Input data:

········

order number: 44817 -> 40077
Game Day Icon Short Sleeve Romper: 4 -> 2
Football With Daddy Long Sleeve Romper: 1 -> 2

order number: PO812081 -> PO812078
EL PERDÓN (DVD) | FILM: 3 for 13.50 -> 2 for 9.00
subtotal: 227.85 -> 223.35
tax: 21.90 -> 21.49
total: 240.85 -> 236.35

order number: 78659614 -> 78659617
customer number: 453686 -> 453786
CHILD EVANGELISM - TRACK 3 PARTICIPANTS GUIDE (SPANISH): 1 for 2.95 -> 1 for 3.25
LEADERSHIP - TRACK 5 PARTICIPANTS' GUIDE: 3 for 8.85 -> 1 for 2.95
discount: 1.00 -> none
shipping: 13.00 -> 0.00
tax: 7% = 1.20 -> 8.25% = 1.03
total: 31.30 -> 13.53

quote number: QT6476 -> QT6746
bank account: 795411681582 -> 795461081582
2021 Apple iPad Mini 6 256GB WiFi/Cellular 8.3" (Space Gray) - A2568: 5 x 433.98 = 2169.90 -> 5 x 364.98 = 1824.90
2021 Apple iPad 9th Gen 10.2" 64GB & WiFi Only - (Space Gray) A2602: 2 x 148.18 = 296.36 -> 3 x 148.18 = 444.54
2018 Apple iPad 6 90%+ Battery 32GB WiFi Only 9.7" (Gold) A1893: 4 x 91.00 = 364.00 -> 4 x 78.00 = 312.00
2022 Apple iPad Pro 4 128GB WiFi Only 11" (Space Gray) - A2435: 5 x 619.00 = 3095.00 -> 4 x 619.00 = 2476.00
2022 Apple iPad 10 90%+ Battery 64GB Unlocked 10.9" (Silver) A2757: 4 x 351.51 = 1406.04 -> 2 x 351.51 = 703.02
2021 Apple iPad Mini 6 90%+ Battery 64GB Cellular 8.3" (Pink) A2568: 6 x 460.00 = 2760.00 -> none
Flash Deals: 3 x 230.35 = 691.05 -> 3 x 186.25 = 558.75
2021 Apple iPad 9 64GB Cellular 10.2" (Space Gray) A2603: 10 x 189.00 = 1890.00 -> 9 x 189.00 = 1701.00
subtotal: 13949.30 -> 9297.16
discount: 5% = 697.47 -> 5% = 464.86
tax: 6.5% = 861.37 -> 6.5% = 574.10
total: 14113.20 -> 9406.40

········

Output the records in full. Keep every character as it is.

Response to the exercise:
order number: 44817 -> 40077
Game Day Icon Short Sleeve Romper: 4 -> 2
Football With Daddy Long Sleeve Romper: 1 -> 2

order number: PO812081 -> PO812078
EL PERDÓN (DVD) | FILM: 3 for 13.50 -> 2 for 9.00
subtotal: 227.85 -> 223.35
tax: 21.90 -> 21.49
total: 240.85 -> 236.35

order number: 78659614 -> 78659617
customer number: 453686 -> 453786
CHILD EVANGELISM - TRACK 3 PARTICIPANTS GUIDE (SPANISH): 1 for 2.95 -> 1 for 3.25
LEADERSHIP - TRACK 5 PARTICIPANTS' GUIDE: 3 for 8.85 -> 1 for 2.95
discount: 1.00 -> none
shipping: 13.00 -> 0.00
tax: 7% = 1.20 -> 8.25% = 1.03
total: 31.30 -> 13.53

quote number: QT6476 -> QT6746
bank account: 795411681582 -> 795461081582
2021 Apple iPad Mini 6 256GB WiFi/Cellular 8.3" (Space Gray) - A2568: 5 x 433.98 = 2169.90 -> 5 x 364.98 = 1824.90
2021 Apple iPad 9th Gen 10.2" 64GB & WiFi Only - (Space Gray) A2602: 2 x 148.18 = 296.36 -> 3 x 148.18 = 444.54
2018 Apple iPad 6 90%+ Battery 32GB WiFi Only 9.7" (Gold) A1893: 4 x 91.00 = 364.00 -> 4 x 78.00 = 312.00
2022 Apple iPad Pro 4 128GB WiFi Only 11" (Space Gray) - A2435: 5 x 619.00 = 3095.00 -> 4 x 619.00 = 2476.00
2022 Apple iPad 10 90%+ Battery 64GB Unlocked 10.9" (Silver) A2757: 4 x 351.51 = 1406.04 -> 2 x 351.51 = 703.02
2021 Apple iPad Mini 6 90%+ Battery 64GB Cellular 8.3" (Pink) A2568: 6 x 460.00 = 2760.00 -> none
Flash Deals: 3 x 230.35 = 691.05 -> 3 x 186.25 = 558.75
2021 Apple iPad 9 64GB Cellular 10.2" (Space Gray) A2603: 10 x 189.00 = 1890.00 -> 9 x 189.00 = 1701.00
subtotal: 13949.30 -> 9297.16
discount: 5% = 697.47 -> 5% = 464.86
tax: 6.5% = 861.37 -> 6.5% = 574.10
total: 14113.20 -> 9406.40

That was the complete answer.